Data extracts:
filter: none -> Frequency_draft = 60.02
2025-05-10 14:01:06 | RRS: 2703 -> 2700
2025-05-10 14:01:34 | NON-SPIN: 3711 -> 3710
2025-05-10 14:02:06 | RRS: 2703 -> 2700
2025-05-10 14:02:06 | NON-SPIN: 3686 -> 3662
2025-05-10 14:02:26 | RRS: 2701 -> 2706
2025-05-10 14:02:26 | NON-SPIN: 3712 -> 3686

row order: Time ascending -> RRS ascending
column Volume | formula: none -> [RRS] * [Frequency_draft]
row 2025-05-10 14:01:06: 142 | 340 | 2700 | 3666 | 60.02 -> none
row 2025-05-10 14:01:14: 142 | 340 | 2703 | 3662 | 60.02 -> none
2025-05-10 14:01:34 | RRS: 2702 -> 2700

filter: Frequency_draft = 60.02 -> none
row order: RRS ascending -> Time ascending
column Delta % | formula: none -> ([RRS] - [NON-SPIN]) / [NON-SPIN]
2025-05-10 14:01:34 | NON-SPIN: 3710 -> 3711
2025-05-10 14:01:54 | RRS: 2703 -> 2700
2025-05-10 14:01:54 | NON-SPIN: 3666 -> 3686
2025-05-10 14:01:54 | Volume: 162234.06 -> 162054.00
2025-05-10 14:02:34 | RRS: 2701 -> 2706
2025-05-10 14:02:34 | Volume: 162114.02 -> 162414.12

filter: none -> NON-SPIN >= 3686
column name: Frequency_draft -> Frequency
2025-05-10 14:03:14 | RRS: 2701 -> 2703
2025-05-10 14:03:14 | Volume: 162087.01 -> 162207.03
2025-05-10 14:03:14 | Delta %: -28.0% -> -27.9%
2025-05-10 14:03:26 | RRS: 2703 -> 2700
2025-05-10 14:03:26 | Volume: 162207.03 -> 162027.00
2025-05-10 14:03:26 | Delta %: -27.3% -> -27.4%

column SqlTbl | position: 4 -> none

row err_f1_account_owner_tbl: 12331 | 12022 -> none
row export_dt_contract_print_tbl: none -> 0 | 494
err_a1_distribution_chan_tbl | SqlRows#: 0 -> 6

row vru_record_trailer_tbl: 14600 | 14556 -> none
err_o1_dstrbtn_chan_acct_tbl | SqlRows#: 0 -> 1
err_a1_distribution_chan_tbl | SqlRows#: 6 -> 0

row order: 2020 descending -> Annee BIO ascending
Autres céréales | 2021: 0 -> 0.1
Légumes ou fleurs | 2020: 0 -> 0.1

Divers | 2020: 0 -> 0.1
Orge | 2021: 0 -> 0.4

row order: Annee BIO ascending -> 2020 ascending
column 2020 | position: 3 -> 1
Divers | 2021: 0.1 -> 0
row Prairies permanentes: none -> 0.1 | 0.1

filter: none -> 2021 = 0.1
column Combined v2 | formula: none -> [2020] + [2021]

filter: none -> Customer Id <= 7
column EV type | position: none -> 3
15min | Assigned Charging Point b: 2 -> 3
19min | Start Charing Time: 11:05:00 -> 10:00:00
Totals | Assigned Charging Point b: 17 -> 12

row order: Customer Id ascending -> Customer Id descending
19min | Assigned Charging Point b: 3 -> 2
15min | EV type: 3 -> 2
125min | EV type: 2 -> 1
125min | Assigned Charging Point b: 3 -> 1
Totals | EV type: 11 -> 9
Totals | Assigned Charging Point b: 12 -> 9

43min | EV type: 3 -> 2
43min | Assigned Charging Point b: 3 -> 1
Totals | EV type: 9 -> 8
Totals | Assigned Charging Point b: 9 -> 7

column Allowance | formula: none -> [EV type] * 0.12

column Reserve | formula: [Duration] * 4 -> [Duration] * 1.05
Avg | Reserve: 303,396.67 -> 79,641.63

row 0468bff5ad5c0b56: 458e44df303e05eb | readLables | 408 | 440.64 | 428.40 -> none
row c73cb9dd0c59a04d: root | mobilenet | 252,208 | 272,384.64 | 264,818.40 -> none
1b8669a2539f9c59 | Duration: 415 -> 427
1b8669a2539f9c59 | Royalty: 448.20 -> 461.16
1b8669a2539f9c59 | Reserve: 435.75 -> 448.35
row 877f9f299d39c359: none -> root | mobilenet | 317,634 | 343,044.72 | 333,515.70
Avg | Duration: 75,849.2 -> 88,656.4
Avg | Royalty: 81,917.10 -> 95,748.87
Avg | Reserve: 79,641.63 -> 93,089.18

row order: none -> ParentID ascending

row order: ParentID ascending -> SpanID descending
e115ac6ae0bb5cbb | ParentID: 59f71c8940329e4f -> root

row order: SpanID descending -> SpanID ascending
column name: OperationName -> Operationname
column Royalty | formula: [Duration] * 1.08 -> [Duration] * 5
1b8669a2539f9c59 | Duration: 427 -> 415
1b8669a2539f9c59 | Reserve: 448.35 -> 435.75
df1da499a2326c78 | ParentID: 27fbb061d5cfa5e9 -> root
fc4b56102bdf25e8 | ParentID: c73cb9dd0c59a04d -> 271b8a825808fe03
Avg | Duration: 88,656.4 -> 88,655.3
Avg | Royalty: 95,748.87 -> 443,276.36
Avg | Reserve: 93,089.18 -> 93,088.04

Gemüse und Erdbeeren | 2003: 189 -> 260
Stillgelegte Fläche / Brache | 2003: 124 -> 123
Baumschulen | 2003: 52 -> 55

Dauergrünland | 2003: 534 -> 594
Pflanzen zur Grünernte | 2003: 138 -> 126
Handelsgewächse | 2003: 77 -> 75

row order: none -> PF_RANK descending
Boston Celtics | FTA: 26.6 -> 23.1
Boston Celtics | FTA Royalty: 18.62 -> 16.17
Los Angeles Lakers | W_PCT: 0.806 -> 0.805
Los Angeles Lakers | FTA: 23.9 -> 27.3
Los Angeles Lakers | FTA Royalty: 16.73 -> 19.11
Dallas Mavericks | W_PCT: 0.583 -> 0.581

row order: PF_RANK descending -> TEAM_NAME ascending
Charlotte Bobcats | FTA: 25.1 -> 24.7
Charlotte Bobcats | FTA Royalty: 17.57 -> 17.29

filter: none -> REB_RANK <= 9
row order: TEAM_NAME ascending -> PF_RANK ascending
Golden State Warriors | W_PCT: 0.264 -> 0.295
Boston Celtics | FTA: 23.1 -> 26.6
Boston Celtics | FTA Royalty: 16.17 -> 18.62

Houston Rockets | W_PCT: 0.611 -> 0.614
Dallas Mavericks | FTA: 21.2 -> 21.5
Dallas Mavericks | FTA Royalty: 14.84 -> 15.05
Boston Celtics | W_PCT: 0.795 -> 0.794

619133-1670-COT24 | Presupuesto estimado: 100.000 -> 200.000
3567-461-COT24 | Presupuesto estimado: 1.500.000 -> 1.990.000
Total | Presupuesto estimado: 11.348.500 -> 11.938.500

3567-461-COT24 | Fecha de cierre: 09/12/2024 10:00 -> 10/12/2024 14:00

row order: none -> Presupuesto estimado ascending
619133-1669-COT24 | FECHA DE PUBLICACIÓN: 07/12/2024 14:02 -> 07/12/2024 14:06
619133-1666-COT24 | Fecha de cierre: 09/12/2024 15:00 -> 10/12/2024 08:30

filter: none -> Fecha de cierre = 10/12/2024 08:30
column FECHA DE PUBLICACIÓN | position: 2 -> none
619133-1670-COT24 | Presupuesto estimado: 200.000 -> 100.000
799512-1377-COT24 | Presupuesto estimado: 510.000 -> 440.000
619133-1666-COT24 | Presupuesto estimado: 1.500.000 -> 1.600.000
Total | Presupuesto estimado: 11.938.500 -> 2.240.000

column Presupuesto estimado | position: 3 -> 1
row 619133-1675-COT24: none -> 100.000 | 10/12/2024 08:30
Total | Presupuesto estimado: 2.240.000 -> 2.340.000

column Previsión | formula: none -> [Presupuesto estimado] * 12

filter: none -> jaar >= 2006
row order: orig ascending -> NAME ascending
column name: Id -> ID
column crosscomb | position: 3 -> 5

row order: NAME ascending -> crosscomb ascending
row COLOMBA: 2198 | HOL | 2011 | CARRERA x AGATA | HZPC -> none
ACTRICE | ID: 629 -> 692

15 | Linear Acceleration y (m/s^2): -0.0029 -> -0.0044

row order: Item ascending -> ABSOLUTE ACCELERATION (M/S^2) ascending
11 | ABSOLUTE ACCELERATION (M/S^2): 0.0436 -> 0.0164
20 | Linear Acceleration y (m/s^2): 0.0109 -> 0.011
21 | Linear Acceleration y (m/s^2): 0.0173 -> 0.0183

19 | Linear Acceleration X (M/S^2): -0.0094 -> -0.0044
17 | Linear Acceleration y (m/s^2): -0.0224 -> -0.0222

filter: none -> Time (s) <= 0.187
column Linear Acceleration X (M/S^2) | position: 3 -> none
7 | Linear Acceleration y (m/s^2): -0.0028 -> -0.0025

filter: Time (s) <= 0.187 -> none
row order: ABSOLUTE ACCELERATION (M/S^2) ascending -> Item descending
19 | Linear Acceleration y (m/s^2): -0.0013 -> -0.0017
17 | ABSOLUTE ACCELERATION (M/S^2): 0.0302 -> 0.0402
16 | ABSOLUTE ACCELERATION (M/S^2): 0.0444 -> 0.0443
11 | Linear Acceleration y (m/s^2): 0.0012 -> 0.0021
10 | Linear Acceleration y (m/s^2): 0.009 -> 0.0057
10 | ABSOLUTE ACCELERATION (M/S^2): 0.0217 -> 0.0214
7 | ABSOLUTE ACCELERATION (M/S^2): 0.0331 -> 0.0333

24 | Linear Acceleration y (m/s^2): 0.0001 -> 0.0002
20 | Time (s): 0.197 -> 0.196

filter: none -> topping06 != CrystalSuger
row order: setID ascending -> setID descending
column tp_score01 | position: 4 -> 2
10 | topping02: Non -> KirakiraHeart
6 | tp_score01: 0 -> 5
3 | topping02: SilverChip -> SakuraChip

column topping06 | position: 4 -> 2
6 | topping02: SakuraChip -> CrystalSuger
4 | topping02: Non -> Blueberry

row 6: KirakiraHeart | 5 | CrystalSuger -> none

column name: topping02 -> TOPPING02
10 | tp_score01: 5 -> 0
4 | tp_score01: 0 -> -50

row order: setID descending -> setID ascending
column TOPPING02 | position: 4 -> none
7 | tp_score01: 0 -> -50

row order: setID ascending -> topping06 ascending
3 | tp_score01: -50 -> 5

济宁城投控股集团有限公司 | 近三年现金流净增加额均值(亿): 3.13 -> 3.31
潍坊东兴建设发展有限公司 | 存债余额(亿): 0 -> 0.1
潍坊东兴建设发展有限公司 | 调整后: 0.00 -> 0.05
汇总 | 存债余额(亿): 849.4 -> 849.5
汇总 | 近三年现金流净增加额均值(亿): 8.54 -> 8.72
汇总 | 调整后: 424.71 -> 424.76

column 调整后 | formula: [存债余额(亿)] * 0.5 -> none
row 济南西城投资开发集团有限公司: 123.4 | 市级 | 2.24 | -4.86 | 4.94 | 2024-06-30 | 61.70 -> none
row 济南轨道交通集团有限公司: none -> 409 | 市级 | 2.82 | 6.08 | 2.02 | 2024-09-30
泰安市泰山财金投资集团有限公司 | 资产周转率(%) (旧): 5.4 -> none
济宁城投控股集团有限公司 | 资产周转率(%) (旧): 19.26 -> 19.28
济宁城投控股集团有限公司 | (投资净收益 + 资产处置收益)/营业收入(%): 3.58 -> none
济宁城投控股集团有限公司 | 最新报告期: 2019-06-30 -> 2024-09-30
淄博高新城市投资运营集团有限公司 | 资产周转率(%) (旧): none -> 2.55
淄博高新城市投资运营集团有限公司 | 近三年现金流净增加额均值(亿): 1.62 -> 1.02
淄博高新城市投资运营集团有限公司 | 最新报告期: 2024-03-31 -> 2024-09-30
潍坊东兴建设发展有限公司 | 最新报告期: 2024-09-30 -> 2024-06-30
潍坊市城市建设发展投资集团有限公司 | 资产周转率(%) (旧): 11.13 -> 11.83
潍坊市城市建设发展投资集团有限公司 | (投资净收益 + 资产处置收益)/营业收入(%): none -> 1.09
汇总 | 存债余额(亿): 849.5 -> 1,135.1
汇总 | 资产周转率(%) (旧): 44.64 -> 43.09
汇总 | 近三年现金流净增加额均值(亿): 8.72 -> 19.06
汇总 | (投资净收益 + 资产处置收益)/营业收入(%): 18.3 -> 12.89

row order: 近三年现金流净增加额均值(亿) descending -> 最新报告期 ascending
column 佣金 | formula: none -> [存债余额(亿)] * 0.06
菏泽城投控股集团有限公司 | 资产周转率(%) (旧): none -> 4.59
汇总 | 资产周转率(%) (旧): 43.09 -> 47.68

Prompt: Above are some lines. Repeat exactly, and only, those from the line that has "column 调整后 | formula: [存债余额(亿)] * 0.5 -> none" through the line that has "淄博高新城市投资运营集团有限公司 | 资产周转率(%) (旧): none -> 2.55".

Task solution:
column 调整后 | formula: [存债余额(亿)] * 0.5 -> none
row 济南西城投资开发集团有限公司: 123.4 | 市级 | 2.24 | -4.86 | 4.94 | 2024-06-30 | 61.70 -> none
row 济南轨道交通集团有限公司: none -> 409 | 市级 | 2.82 | 6.08 | 2.02 | 2024-09-30
泰安市泰山财金投资集团有限公司 | 资产周转率(%) (旧): 5.4 -> none
济宁城投控股集团有限公司 | 资产周转率(%) (旧): 19.26 -> 19.28
济宁城投控股集团有限公司 | (投资净收益 + 资产处置收益)/营业收入(%): 3.58 -> none
济宁城投控股集团有限公司 | 最新报告期: 2019-06-30 -> 2024-09-30
淄博高新城市投资运营集团有限公司 | 资产周转率(%) (旧): none -> 2.55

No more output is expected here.